**What to produce:**
Find all lines with the word "absolute" in the material, then copy them.

Segment Open

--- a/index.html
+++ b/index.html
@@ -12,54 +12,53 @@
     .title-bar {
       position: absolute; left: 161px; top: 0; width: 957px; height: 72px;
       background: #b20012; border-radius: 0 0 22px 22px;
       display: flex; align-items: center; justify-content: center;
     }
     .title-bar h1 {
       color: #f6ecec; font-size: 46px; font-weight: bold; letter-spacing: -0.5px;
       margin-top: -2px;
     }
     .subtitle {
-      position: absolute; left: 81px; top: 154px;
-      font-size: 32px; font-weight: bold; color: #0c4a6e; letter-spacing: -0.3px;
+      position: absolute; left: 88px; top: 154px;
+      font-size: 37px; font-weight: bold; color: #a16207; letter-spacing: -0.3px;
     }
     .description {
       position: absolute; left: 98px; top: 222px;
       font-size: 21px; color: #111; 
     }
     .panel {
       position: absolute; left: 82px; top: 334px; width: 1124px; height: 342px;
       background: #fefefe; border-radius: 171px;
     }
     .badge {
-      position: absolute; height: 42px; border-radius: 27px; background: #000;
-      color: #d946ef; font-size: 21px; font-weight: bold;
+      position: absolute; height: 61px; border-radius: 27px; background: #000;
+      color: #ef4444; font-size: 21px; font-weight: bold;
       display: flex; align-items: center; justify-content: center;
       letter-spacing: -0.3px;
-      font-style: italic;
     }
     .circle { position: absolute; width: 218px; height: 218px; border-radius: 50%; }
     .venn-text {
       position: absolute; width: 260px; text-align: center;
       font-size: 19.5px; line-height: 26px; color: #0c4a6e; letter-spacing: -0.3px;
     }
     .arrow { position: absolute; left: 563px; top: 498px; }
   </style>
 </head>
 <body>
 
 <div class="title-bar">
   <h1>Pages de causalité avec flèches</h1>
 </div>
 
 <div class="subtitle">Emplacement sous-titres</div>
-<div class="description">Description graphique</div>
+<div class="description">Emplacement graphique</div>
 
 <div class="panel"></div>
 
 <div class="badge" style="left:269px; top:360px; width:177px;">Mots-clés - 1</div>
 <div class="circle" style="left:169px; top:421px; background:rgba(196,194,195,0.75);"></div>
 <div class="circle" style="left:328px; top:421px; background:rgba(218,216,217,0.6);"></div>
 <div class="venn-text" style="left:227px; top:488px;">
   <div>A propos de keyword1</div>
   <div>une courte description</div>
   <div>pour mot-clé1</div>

Segment Closed

**Result for this task:**
       position: absolute; left: 161px; top: 0; width: 957px; height: 72px;
-      position: absolute; left: 81px; top: 154px;
+      position: absolute; left: 88px; top: 154px;
       position: absolute; left: 98px; top: 222px;
       position: absolute; left: 82px; top: 334px; width: 1124px; height: 342px;
-      position: absolute; height: 42px; border-radius: 27px; background: #000;
+      position: absolute; height: 61px; border-radius: 27px; background: #000;
     .circle { position: absolute; width: 218px; height: 218px; border-radius: 50%; }
       position: absolute; width: 260px; text-align: center;
     .arrow { position: absolute; left: 563px; top: 498px; }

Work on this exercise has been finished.